NVIDIA Fermi: Architecture discussion

Discussion in 'Architecture and Products' started by Rys, Sep 30, 2009.

  1. nAo

    nAo Nutella Nutellae
    Veteran

    Joined:
    Feb 6, 2002
    Messages:
    4,325
    Likes Received:
    93
    Location:
    San Francisco
    I've just finished to read RWT's preview. I previously thought that they got fully coherent L1 caches per SM. Wishful thinking..
     
  2. trinibwoy

    trinibwoy Meh
    Legend

    Joined:
    Mar 17, 2004
    Messages:
    10,428
    Likes Received:
    425
    Location:
    New York
    Can higher precision cause rendering errors? :huh:
     
  3. MfA

    MfA
    Legend

    Joined:
    Feb 6, 2002
    Messages:
    6,744
    Likes Received:
    469
    What would it really get you any way, finegrained communication should be done with messages, coarse grained communication can be done through L2 (latency is not an issue for coarse grained communication, and it has plenty of bandwidth). Complete coherency is a waste of transistors :p
     
  4. babcat

    Regular

    Joined:
    Sep 24, 2006
    Messages:
    656
    Likes Received:
    45
    Has NVIDIA posted any information on GRAPHICS related improvements?
     
  5. digitalwanderer

    digitalwanderer Dangerously Mirthful
    Legend

    Joined:
    Feb 19, 2002
    Messages:
    17,217
    Likes Received:
    1,736
    Location:
    Winfield, IN USA
  6. Arty

    Arty KEPLER
    Veteran

    Joined:
    Jun 16, 2005
    Messages:
    1,906
    Likes Received:
    55
    In layman terms;

    R600 - 320SP - 720 million - 2.25 MT per SP (Added D3D10)
    RV670 - 320SP - 666 million - 2.08 MT per SP (Added D3D10.1 & lowered memory bus width)
    RV770 - 800SP - 956 million - 1.19 MT per SP
    Cypress - 1600SP - 2.15 billion - 1.34 MT per SP (Added D3D11)

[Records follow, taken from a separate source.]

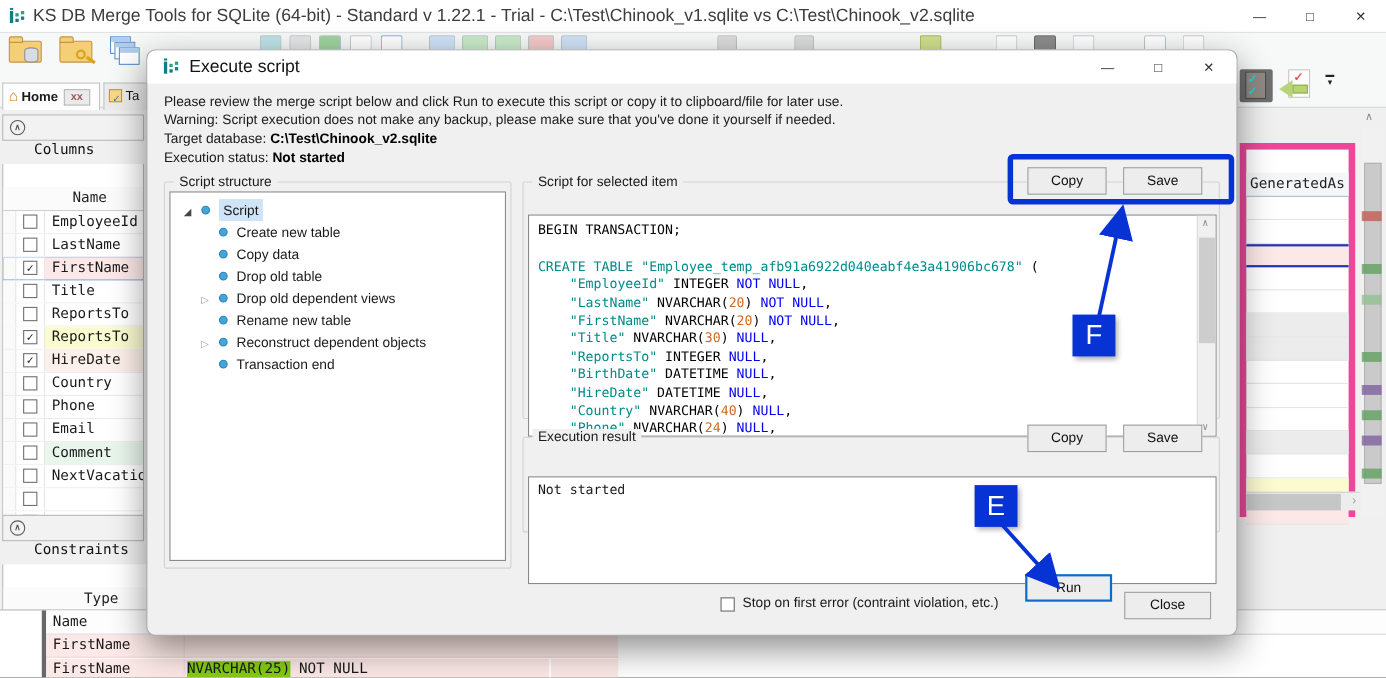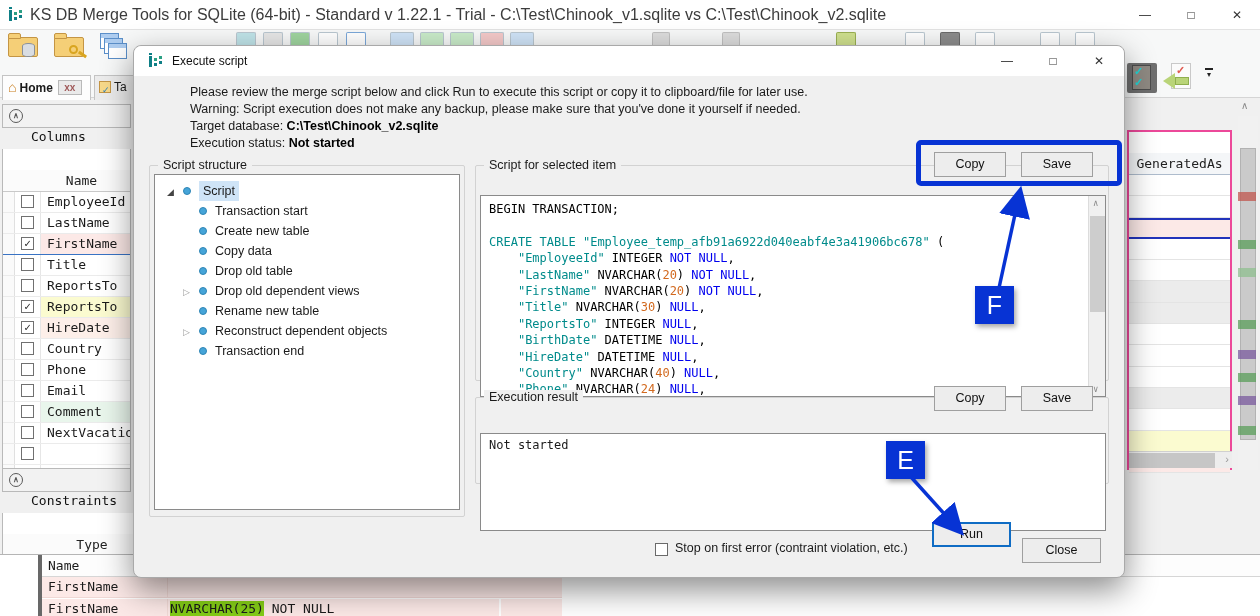--- a/index.html
+++ b/index.html
@@ -64,21 +64,21 @@
   .lrow .nm { position:absolute; left:38px; top:0; right:0; height:100%; line-height:20px; padding-left:6px; font-size:13px; white-space:nowrap; overflow:hidden; }
   .lrow.sel { outline:1px solid #3973c4; outline-offset:-1px; }
   .bg-pink { background:#fce9e7 !important; }
   .bg-yellow { background:#fbfbd0 !important; }
   .bg-peach { background:#fdefe9 !important; }
   .bg-green { background:#e9f6ec !important; }
   #constr-hd { top:468px; }
   #constr-grid { left:2px; top:492px; width:150px; height:44px; background:#fff; border:1px solid #b9b9b9; border-top:none; overflow:hidden; }
 
   
-  #right-grid { left:1127px; top:130px; width:105px; height:340px; background:#fff; border:2px solid #ec4899; z-index:3; }
+  #right-grid { left:1127px; top:130px; width:105px; height:340px; background:#fff; border:6px solid #ec4899; z-index:3; }
   #right-grid .grid-colhd { background:#f4f6f8; border-bottom:1px solid #aebccd; }
   .rrow { height:21.3px; border-bottom:1px solid #e4e4e4; }
   .rrow.gray { background:#ececec; }
   .rrow.pinksel { background:#fce9e7; border-top:2px solid #2233bb; border-bottom:2px solid #2233bb; }
   #right-hscroll { position:absolute; left:0; bottom:0; width:103px; height:17px; background:#ededed; border-top:1px solid #d0d0d0; }
   #right-hscroll .thumb { position:absolute; left:0; top:1px; width:86px; height:15px; background:#c6c6c6; }
   #right-hscroll .arr { position:absolute; right:3px; top:1px; color:#9a9a9a; font-size:11px; }
   #v-scroll { left:1238px; top:100px; width:20px; height:370px; z-index:2; }
   #v-scroll .up { position:absolute; left:3px; top:0; color:#8a8a8a; font-size:10px; }
   #v-scroll .track { position:absolute; left:0; top:16px; width:20px; height:354px; background:#f1f1f1; }
@@ -96,24 +96,24 @@
   .brow .c2 { position:absolute; left:126px; top:0; width:329px; height:100%; padding-left:2px; white-space:nowrap; }
   .brow .c3 { position:absolute; left:457px; top:0; width:63px; height:100%; border-left:2px solid #fff; }
   .hl-pink { background:#84cc16; }
   #bg-hscroll { position:absolute; left:42px; top:66px; width:1218px; height:15px; background:#ededed; color:#9a9a9a; }
   #bg-hscroll .la { position:absolute; left:4px; top:0; font-size:12px; }
   #bg-hscroll .ra { position:absolute; right:8px; top:0; font-size:12px; }
 
   
   #dialog { left:133px; top:45px; width:992px; height:533px; background:#f0f0f0; border:1px solid #a9a9a9; border-radius:8px; box-shadow:0 12px 32px rgba(0,0,0,.45); z-index:10; }
   #dlg-titlebar { position:absolute; left:0; top:0; width:100%; height:30px; background:#fff; border-radius:8px 8px 0 0; }
-  #dlg-title { position:absolute; left:38px; top:0; height:30px; line-height:30px; font-size:12px; color:#111; }
+  #dlg-title { position:absolute; left:38px; top:0; height:30px; line-height:30px; font-size:16px; color:#111; }
   .dlgbtn { position:absolute; top:0; width:46px; height:30px; text-align:center; line-height:30px; font-size:12px; color:#333; }
   .logo { position:absolute; width:16px; height:16px; }
-  .intro { position:absolute; left:15px; white-space:nowrap; font-size:12.5px; color:#1a1a1a;margin-left:41px; }
+  .intro { position:absolute; left:15px; white-space:nowrap; font-size:12.5px; color:#1a1a1a; }
   .intro b { color:#000; }
 
   .group { position:absolute; border:1px solid #d2d2d2; border-radius:2px;padding-left:40px; }
   .group-label { position:absolute; top:-8px; left:8px; background:#f0f0f0; padding:0 5px; font-size:12.5px; color:#1a1a1a; white-space:nowrap; }
   .whitebox { position:absolute; background:#fff; border:1px solid #8a8a8a; overflow:hidden; }
 
   
   .tree-root { position:relative; height:20px; margin-top:6px; line-height:20px; font-size:12.5px; }
   .tw-exp { position:absolute; font-size:9px; color:#444; top:1px; }
   .tw-dot { position:absolute; top:6px; width:8px; height:8px; border-radius:50%; background:#45a4d8; border:1px solid #2e85b5; }
@@ -436,25 +436,20 @@
       <div class="whitebox" style="left:4px;top:8px;width:306px;height:336px;">
         <div class="tree-root">
           <span class="tw-exp" style="left:12px;">◢</span>
           <span class="tw-dot" style="left:28px;"></span>
           <span class="tw-label" style="left:44px;background:#cfe4f7;padding:0 4px;">Script</span>
         </div>
         <div id="tree-items">
             <div class="tree-row">
               <span class="tw-exp"></span>
               <span class="tw-dot"></span>
-              <span class="tw-label">Transaction start</span>
-            </div>
-            <div class="tree-row">
-              <span class="tw-exp"></span>
-              <span class="tw-dot"></span>
               <span class="tw-label">Create new table</span>
             </div>
             <div class="tree-row">
               <span class="tw-exp"></span>
               <span class="tw-dot"></span>
               <span class="tw-label">Copy data</span>
             </div>
             <div class="tree-row">
               <span class="tw-exp"></span>
               <span class="tw-dot"></span>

    G80 - 128SP - 686 million - 5.36 MT per SP (Added D3D10)
    G200 - 240SP - 1.4 billion - 5.83 MT per SP (Added CUDA)
    Fermi - 512SP - 3 billion - 5.85 MT per SP (Added more CUDA + D3D11 & lowered memory bus width)

    Since we dont have any performance numbers, purely from this perspective it doesnt like Fermi is Nvidia's RV770 but still their jump looks more efficient.
     
  7. babcat

    Regular

    Joined:
    Sep 24, 2006
    Messages:
    656
    Likes Received:
    45
    That is really disappointing. I can't wait until they share more information about what features it has that will benefit graphics.
     
  8. INKster

    Veteran

    Joined:
    Apr 30, 2006
    Messages:
    2,110
    Likes Received:
    30
    Location:
    Io, lava pit number 12
    DX11 is an improvement, no ? :wink:

    And this is a "graphics" card, it has a DVI port (unlike their Tesla GPGPU counterparts):

    [​IMG]

    Since this was never meant to be a product "launch", not even a "paper-launch", talking about that three months before the actual unveiling would sort of kill the "buzz" in the media.
    I'm surprised even an official die photo got in there, since not even AMD treated us with one from the "Cypress"/RV870/HD5870 core.
     
    #68 INKster, Oct 1, 2009
    Last edited by a moderator: Oct 1, 2009
  9. babcat

    Regular

    Joined:
    Sep 24, 2006
    Messages:
    656
    Likes Received:
    45
    DX11 is an improvement, but one that everyone has expected.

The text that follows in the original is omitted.